(Data supplied)

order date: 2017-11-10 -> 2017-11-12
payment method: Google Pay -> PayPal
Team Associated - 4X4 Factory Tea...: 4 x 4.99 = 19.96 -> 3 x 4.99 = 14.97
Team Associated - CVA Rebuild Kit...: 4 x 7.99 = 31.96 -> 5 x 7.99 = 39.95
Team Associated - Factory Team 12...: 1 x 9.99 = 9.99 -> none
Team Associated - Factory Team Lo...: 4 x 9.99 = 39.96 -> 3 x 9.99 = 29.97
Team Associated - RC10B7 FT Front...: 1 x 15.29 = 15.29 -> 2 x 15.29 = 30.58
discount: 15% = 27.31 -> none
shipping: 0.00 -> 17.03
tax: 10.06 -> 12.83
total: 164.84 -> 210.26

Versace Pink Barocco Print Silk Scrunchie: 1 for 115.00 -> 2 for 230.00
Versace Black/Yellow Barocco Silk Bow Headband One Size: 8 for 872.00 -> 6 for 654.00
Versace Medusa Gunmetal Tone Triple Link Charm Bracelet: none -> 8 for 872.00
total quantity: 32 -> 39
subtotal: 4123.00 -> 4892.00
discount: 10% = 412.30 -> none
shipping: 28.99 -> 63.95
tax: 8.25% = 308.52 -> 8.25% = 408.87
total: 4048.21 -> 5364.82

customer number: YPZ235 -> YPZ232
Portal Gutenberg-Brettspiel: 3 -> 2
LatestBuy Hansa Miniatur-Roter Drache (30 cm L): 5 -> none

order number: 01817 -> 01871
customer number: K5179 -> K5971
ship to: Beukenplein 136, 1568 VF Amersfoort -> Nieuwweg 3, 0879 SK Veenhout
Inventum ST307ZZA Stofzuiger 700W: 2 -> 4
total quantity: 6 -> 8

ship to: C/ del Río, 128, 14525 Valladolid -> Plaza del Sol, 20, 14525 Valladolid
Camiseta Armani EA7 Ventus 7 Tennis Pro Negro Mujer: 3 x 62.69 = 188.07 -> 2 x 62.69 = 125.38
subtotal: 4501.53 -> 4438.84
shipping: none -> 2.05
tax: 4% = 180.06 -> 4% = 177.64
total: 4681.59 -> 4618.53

(End Data supplied)

What is expected
Only one stretch of the data above is needed. Restate it word for word, from the line containing "shipping: 0.00 -> 17.03" through the line containing "customer number: YPZ235 -> YPZ232", both ends included.

Solved problem
shipping: 0.00 -> 17.03
tax: 10.06 -> 12.83
total: 164.84 -> 210.26

Versace Pink Barocco Print Silk Scrunchie: 1 for 115.00 -> 2 for 230.00
Versace Black/Yellow Barocco Silk Bow Headband One Size: 8 for 872.00 -> 6 for 654.00
Versace Medusa Gunmetal Tone Triple Link Charm Bracelet: none -> 8 for 872.00
total quantity: 32 -> 39
subtotal: 4123.00 -> 4892.00
discount: 10% = 412.30 -> none
shipping: 28.99 -> 63.95
tax: 8.25% = 308.52 -> 8.25% = 408.87
total: 4048.21 -> 5364.82

customer number: YPZ235 -> YPZ232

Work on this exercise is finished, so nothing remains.